FWIW the most recent analysis I came across from a law professor makes me think the emergence of the “major questions doctrine” is more concerning:

In https://www.bloomberglaw.com/public/desktop/document/LoperBrightEnterprisesetalPetitionersvsGinaRaimondoSecretaryofCom?doc_id=X1Q6OHE0D7O2, the US Supreme Court will decide whether to overrule one of its most frequently cited precedents—its 1984 opinion in https://www.bloomberglaw.com/public/document/Chevron_U_S_A_Inc_v_Natural_Resources_Defense_Council_Inc_467_US_?doc_id=X5CAVA. The decision in Loper may change the language that lawyers use in briefs and professors use in class, but is unlikely to significantly affect case outcomes involving interpretation of the statutes that agencies administer. In practice, it’s the court’s new major questions doctrine announced in 2021 that could fundamentally change how agencies operate.

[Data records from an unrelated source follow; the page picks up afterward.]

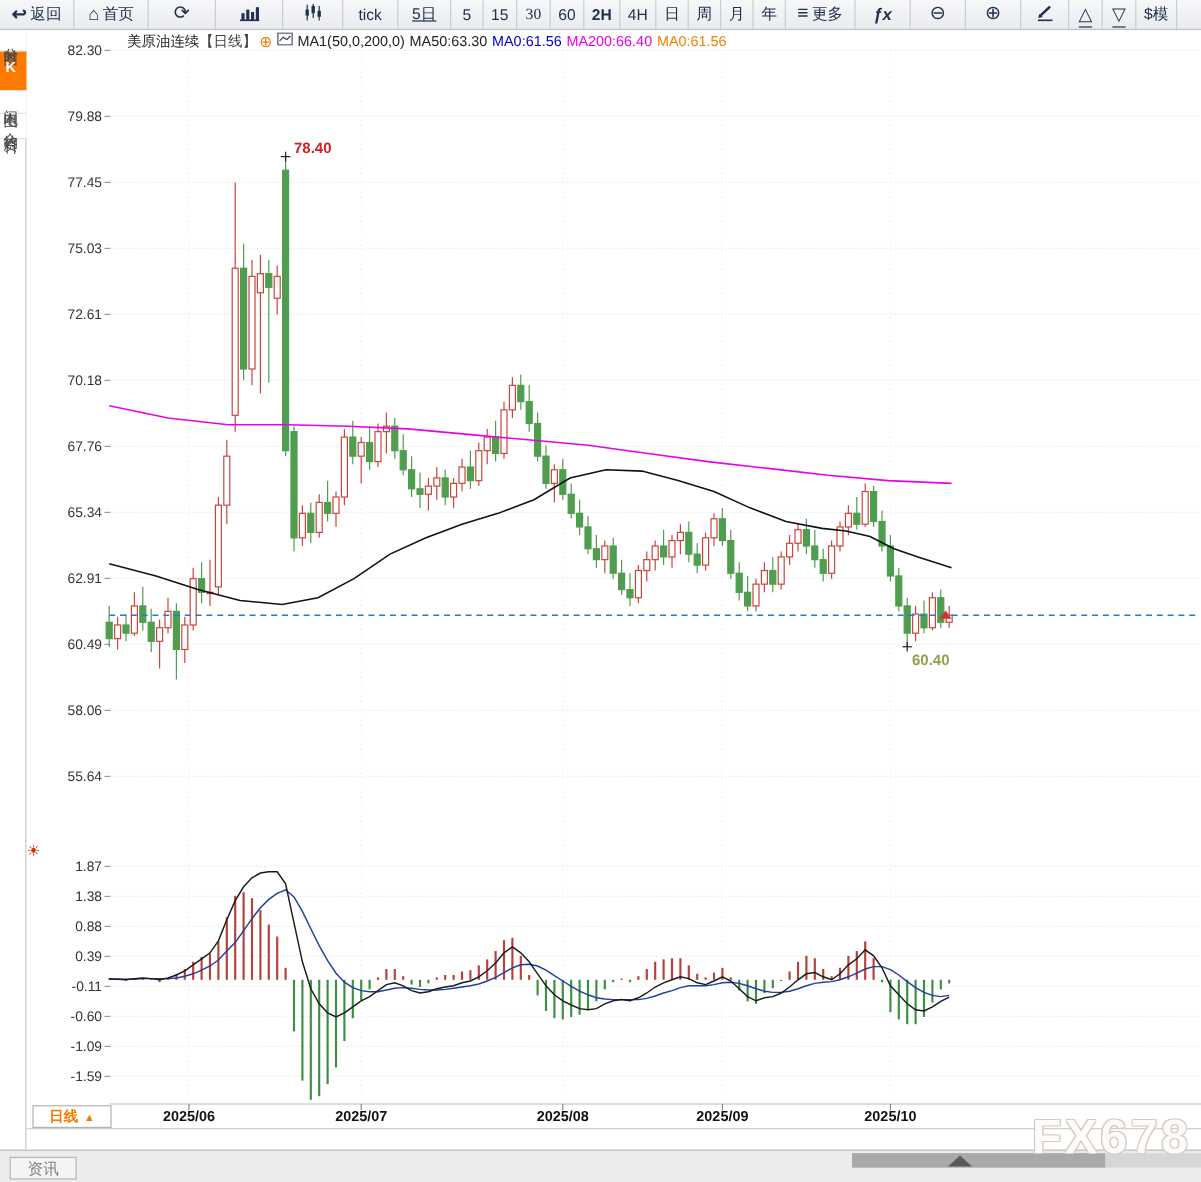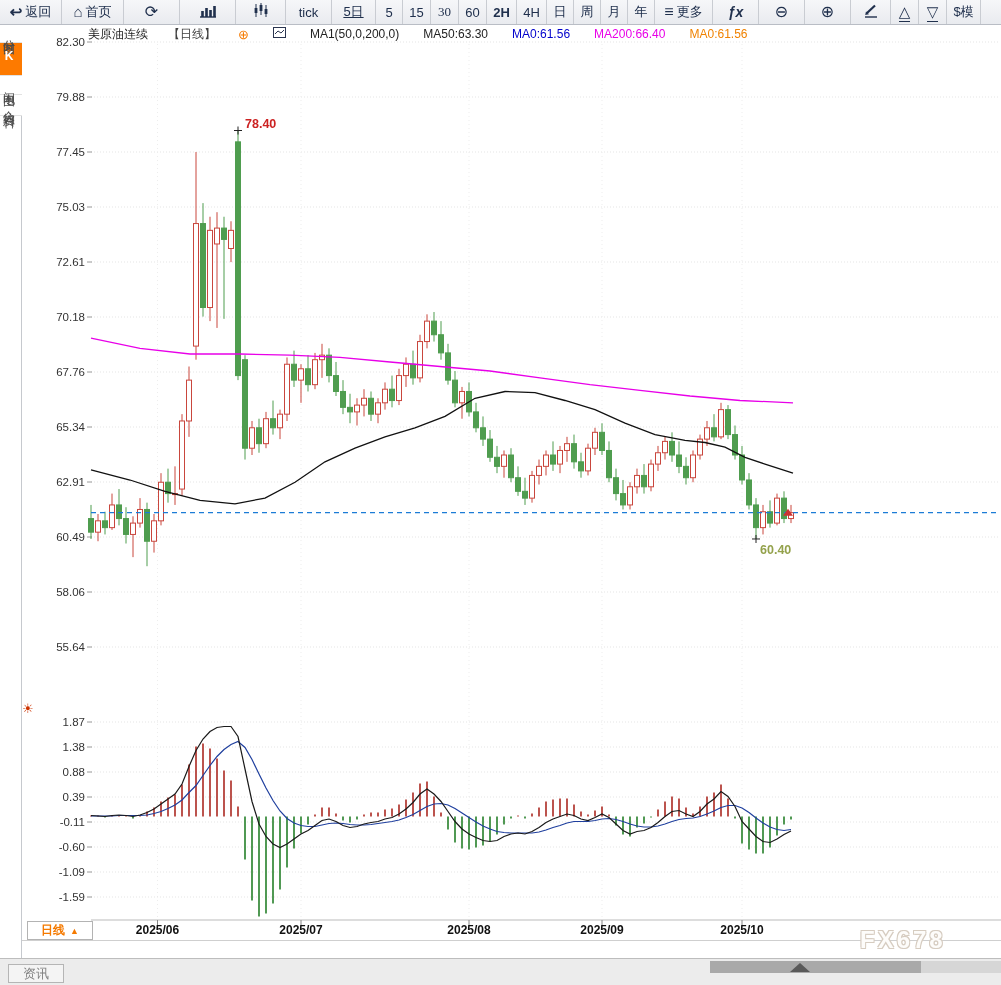"美原油连续" .chart-header { gap: 24px -> 4px; left: 88px -> 106px }
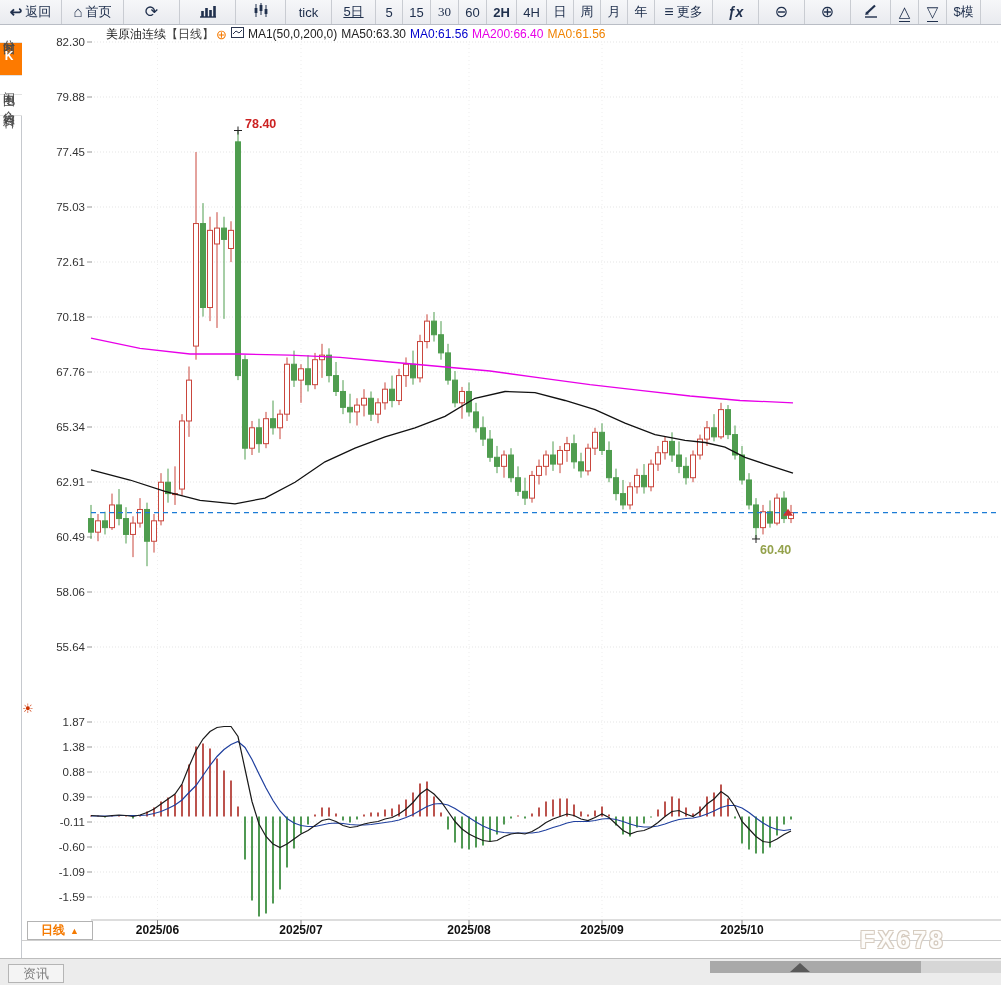"FX678" .watermark { font-size: 24px -> 40px }
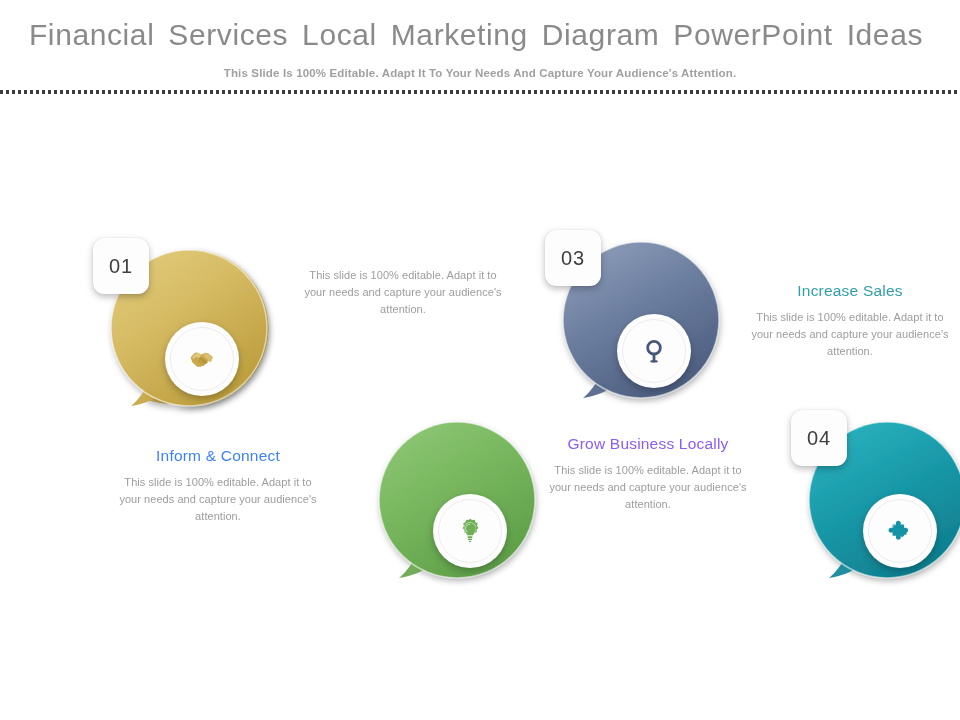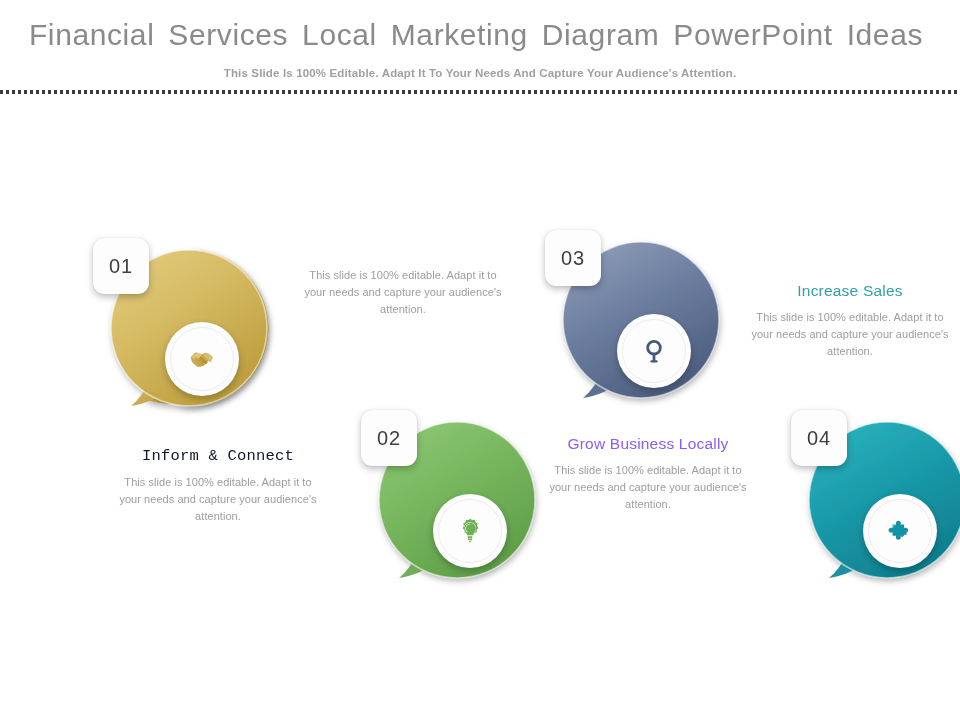"02" div.badge { html: <div> <span>02</span> </div> -> none }
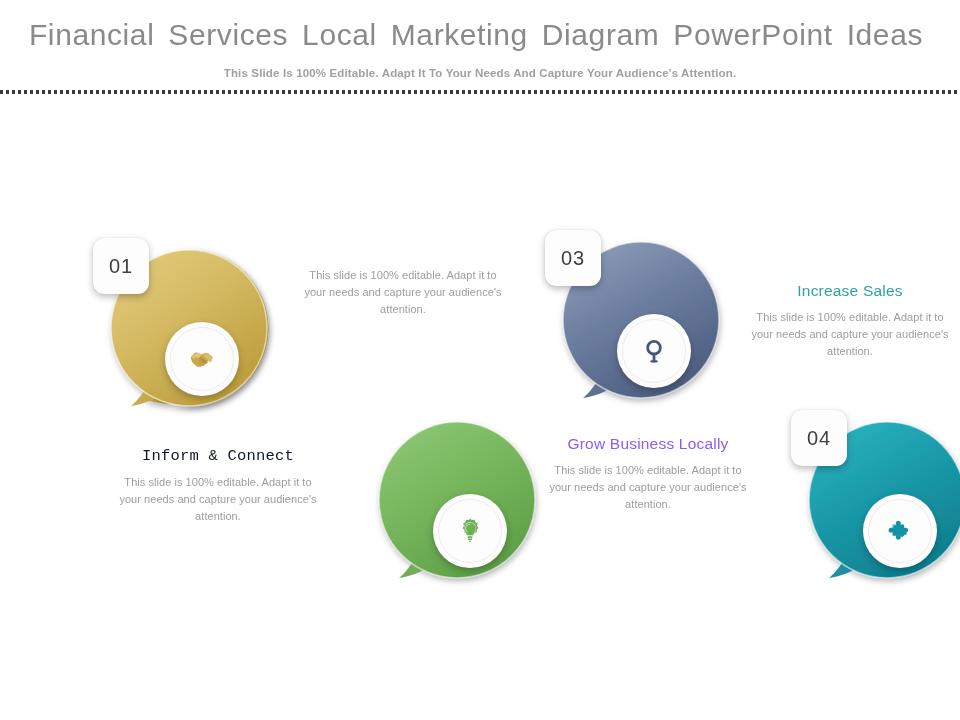"Inform & Connect" div.tb-title { color: #0f172a -> #3b82f6; font-family: Liberation Mono, monospace -> none }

I am much more concerned about the court’s 2021 decision to create the “major questions doctrine” and to apply it in four other cases than I am about the effects of a potential reversal of Chevron in Loper. Lower courts are beginning to rely on the major questions doctrine as the basis to overturn scores of agency decisions. That doctrine has potential to make it impossible for any agency to take any significant action.